We did not evaluate the conclusions or recommendations offered by the RCT investigators in the discussion section or abstract of the manuscript. The conclusions provided by the investigators in RCTs with industry funding are more likely to include a recommendation for the experimental drug as the treatment of choice, unrelated to the observed effect size (6). Finally, there is an issue of how best to assess the quality of RCTs. Inadequate performance of the quality measures used in our study may bias estimates of treatment effect (13–15). However, the association with treatment effect size is not consistent across different specialties, varies for individual quality measures, and is dependent on whether the study outcome is or is not subjective (45, 46). Moreover, different groups of investigators vary considerably in terms of the methods used to assess RCT quality (47). Some groups assess quality measures individually (an approach recommended by the Cochrane Collaboration), while others use a composite quality scale (47).

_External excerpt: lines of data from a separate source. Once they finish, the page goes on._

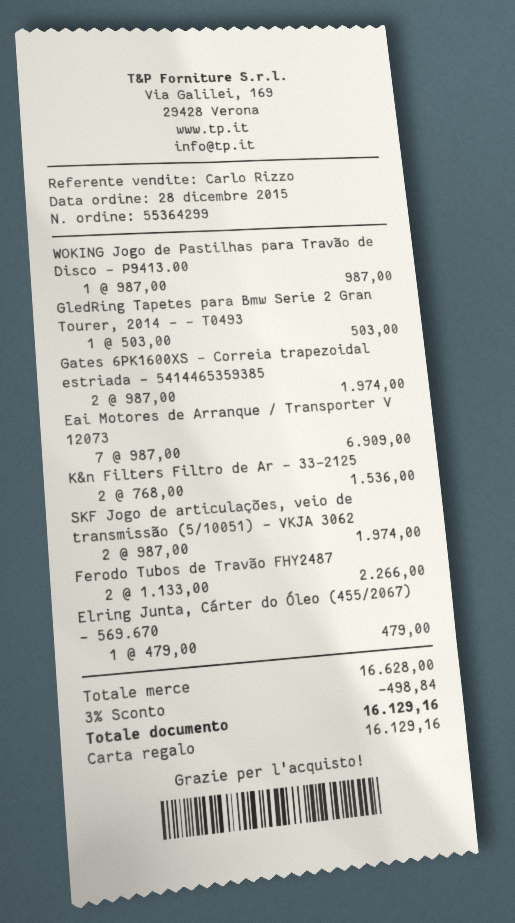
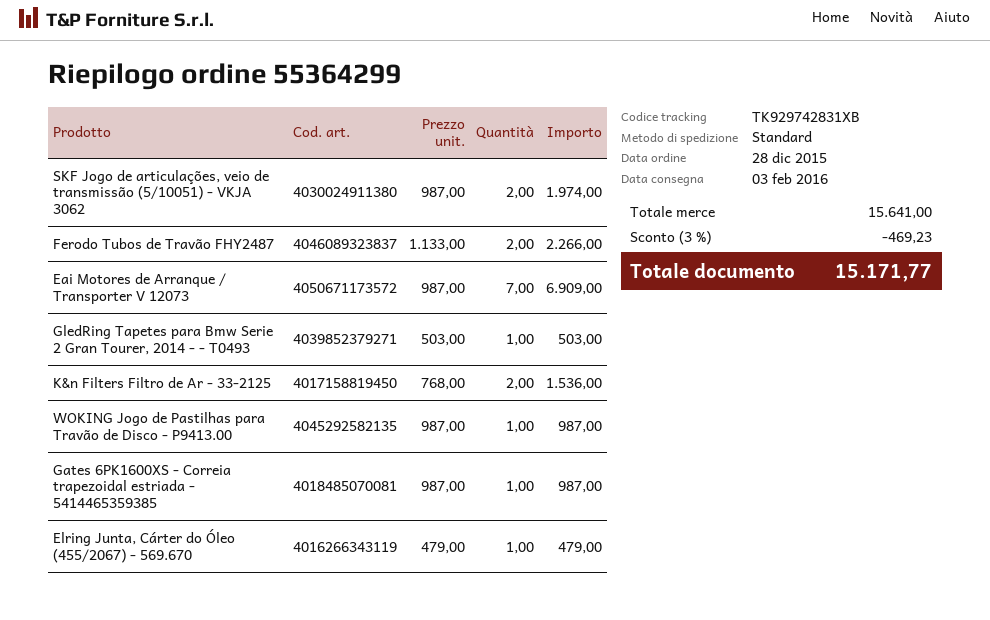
Gates 6PK1600XS - Correia trapezoidal estriada - 5414465359385: 2 x 987.00 = 1974.00 -> 1 x 987.00 = 987.00
subtotal: 16628.00 -> 15641.00
discount: 3% = 498.84 -> 3% = 469.23
total: 16129.16 -> 15171.77

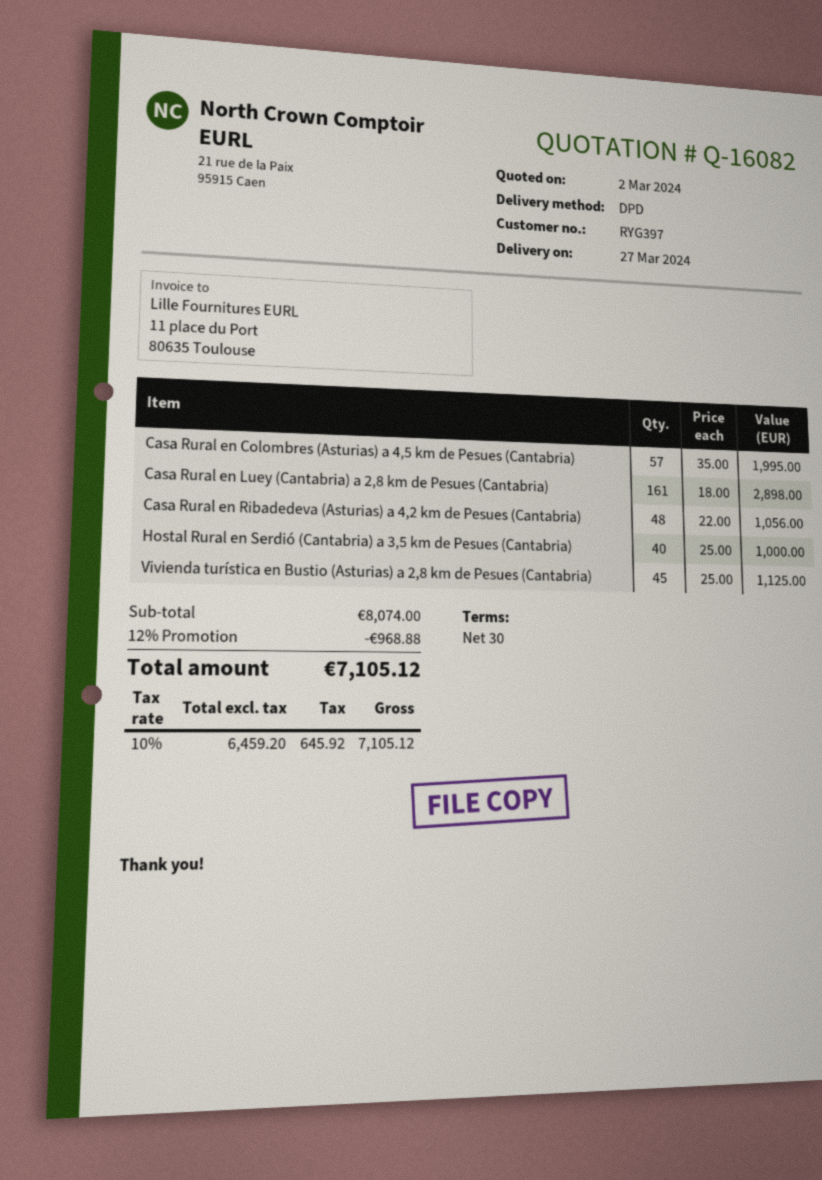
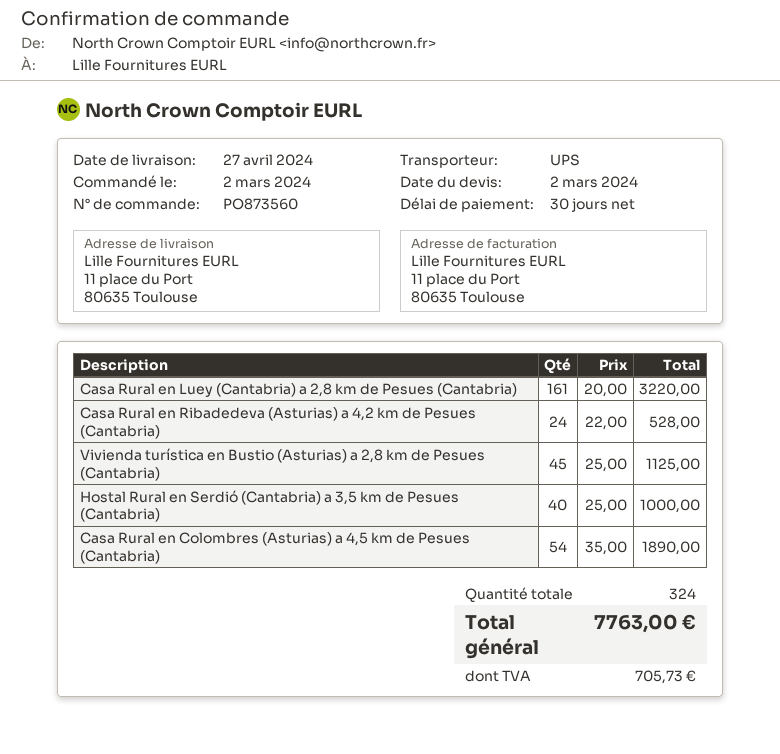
delivery date: 2024-03-27 -> 2024-04-27
shipping method: DPD -> UPS
Casa Rural en Colombres (Asturias) a 4,5 km de Pesues (Cantabria): 57 x 35.00 = 1995.00 -> 54 x 35.00 = 1890.00
Casa Rural en Luey (Cantabria) a 2,8 km de Pesues (Cantabria): 161 x 18.00 = 2898.00 -> 161 x 20.00 = 3220.00
Casa Rural en Ribadedeva (Asturias) a 4,2 km de Pesues (Cantabria): 48 x 22.00 = 1056.00 -> 24 x 22.00 = 528.00
discount: 12% = 968.88 -> none
tax: 645.92 -> 705.73
total: 7105.12 -> 7763.00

In conclusion, industry funding of “published” RCTs of RA drug therapy was not associated with a higher likelihood of positive outcomes favoring the sponsored experimental drug. A trend toward a higher nonpublication rate of “registered” industry-funded RCTs suggests that publication bias partially explains the observed lack of such association. The availability of adequate funds for RCT conduct from both industry and nonprofit sources is essential to generate evidence for optimal advancement of RA treatment. Improvement in reporting of methodologic quality measures is needed to enable better assessment of the validity of RCTs.